• [About this task]
Pictures excluded, copy all of the data below exactly.

• [Records]
========================================
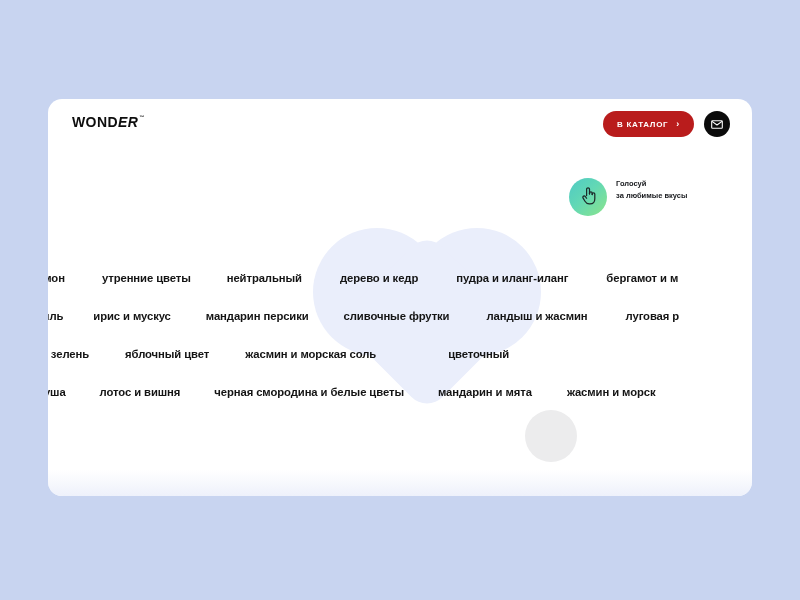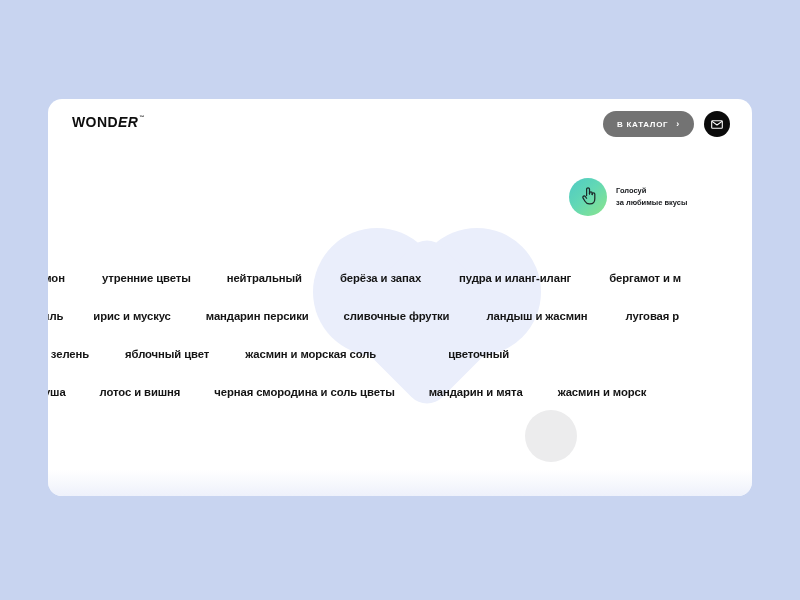--- a/index.html
+++ b/index.html
@@ -83,7 +83,7 @@
     height: 26px;
     padding: 0 14px;
     border-radius: 14px;
-    background: #737373;
+    background: #b91c1c;
     color: #ffffff;
     font-size: 8px;
     font-weight: 700;

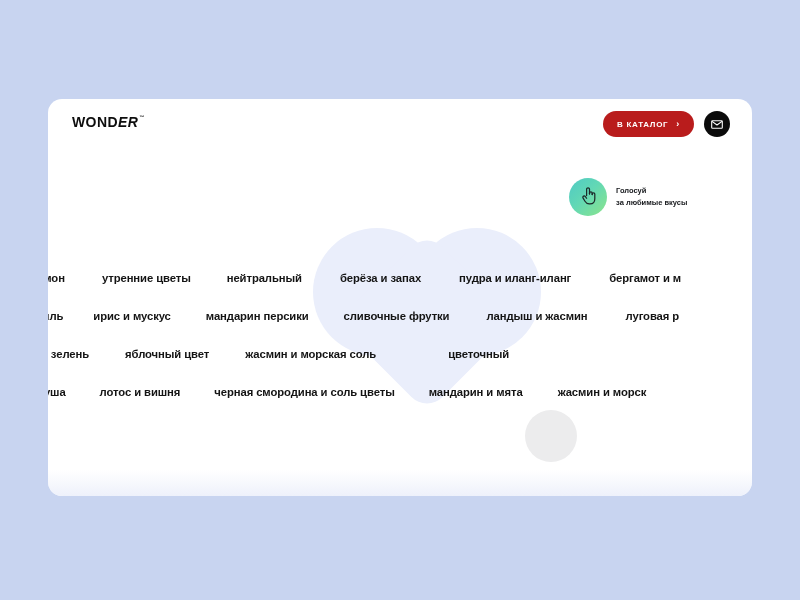--- a/index.html
+++ b/index.html
@@ -132,7 +132,7 @@
     left: 521px;
     top: 79px;
     display: flex;
-    align-items: center;
+    align-items: flex-start;
     gap: 9px;
   }
   .vote-circle {

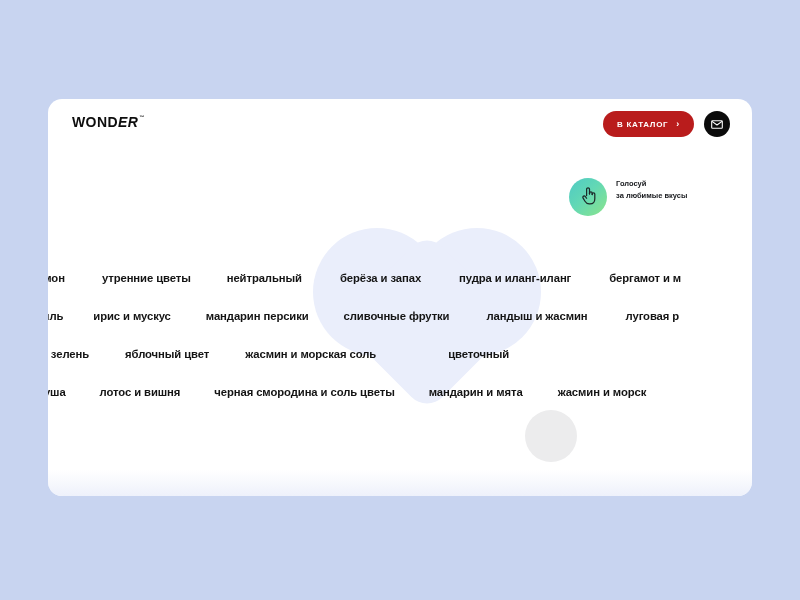--- a/index.html
+++ b/index.html
@@ -282,7 +282,7 @@
           <span class="sp" style="width: 36px;"></span>
           <span class="tag">нейтральный</span>
           <span class="sp" style="width: 38px;"></span>
-          <span class="tag">берёза и запах</span>
+          <span class="tag">дерево и кедр</span>
           <span class="sp" style="width: 38px;"></span>
           <span class="tag">пудра и иланг-иланг</span>
           <span class="sp" style="width: 38px;"></span>

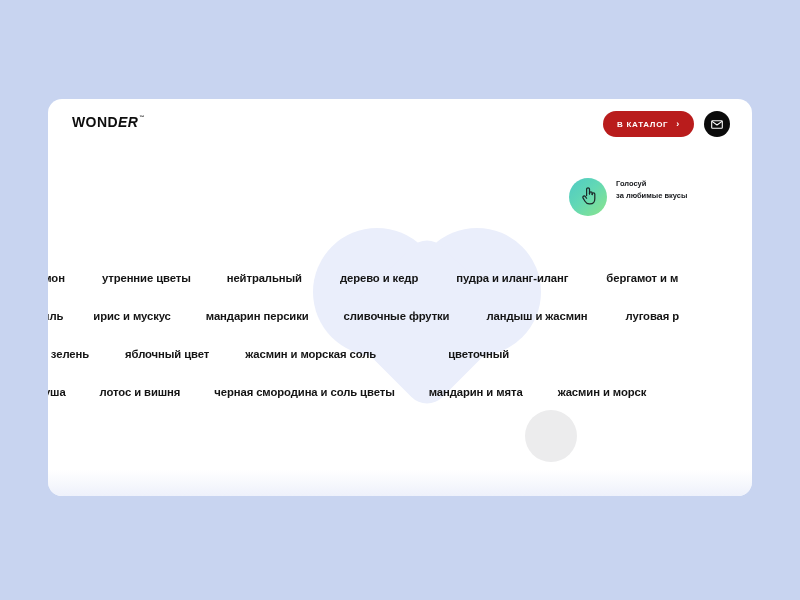--- a/index.html
+++ b/index.html
@@ -316,7 +316,7 @@
           <span class="sp" style="width: 34px;"></span>
           <span class="tag">лотос и вишня</span>
           <span class="sp" style="width: 34px;"></span>
-          <span class="tag">черная смородина и соль цветы</span>
+          <span class="tag">черная смородина и белые цветы</span>
           <span class="sp" style="width: 34px;"></span>
           <span class="tag">мандарин и мята</span>
           <span class="sp" style="width: 35px;"></span>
========================================
• [Task result]
--- a/index.html
+++ b/index.html
@@ -83,7 +83,7 @@
     height: 26px;
     padding: 0 14px;
     border-radius: 14px;
-    background: #737373;
+    background: #b91c1c;
     color: #ffffff;
     font-size: 8px;
     font-weight: 700;

--- a/index.html
+++ b/index.html
@@ -132,7 +132,7 @@
     left: 521px;
     top: 79px;
     display: flex;
-    align-items: center;
+    align-items: flex-start;
     gap: 9px;
   }
   .vote-circle {

--- a/index.html
+++ b/index.html
@@ -282,7 +282,7 @@
           <span class="sp" style="width: 36px;"></span>
           <span class="tag">нейтральный</span>
           <span class="sp" style="width: 38px;"></span>
-          <span class="tag">берёза и запах</span>
+          <span class="tag">дерево и кедр</span>
           <span class="sp" style="width: 38px;"></span>
           <span class="tag">пудра и иланг-иланг</span>
           <span class="sp" style="width: 38px;"></span>

--- a/index.html
+++ b/index.html
@@ -316,7 +316,7 @@
           <span class="sp" style="width: 34px;"></span>
           <span class="tag">лотос и вишня</span>
           <span class="sp" style="width: 34px;"></span>
-          <span class="tag">черная смородина и соль цветы</span>
+          <span class="tag">черная смородина и белые цветы</span>
           <span class="sp" style="width: 34px;"></span>
           <span class="tag">мандарин и мята</span>
           <span class="sp" style="width: 35px;"></span>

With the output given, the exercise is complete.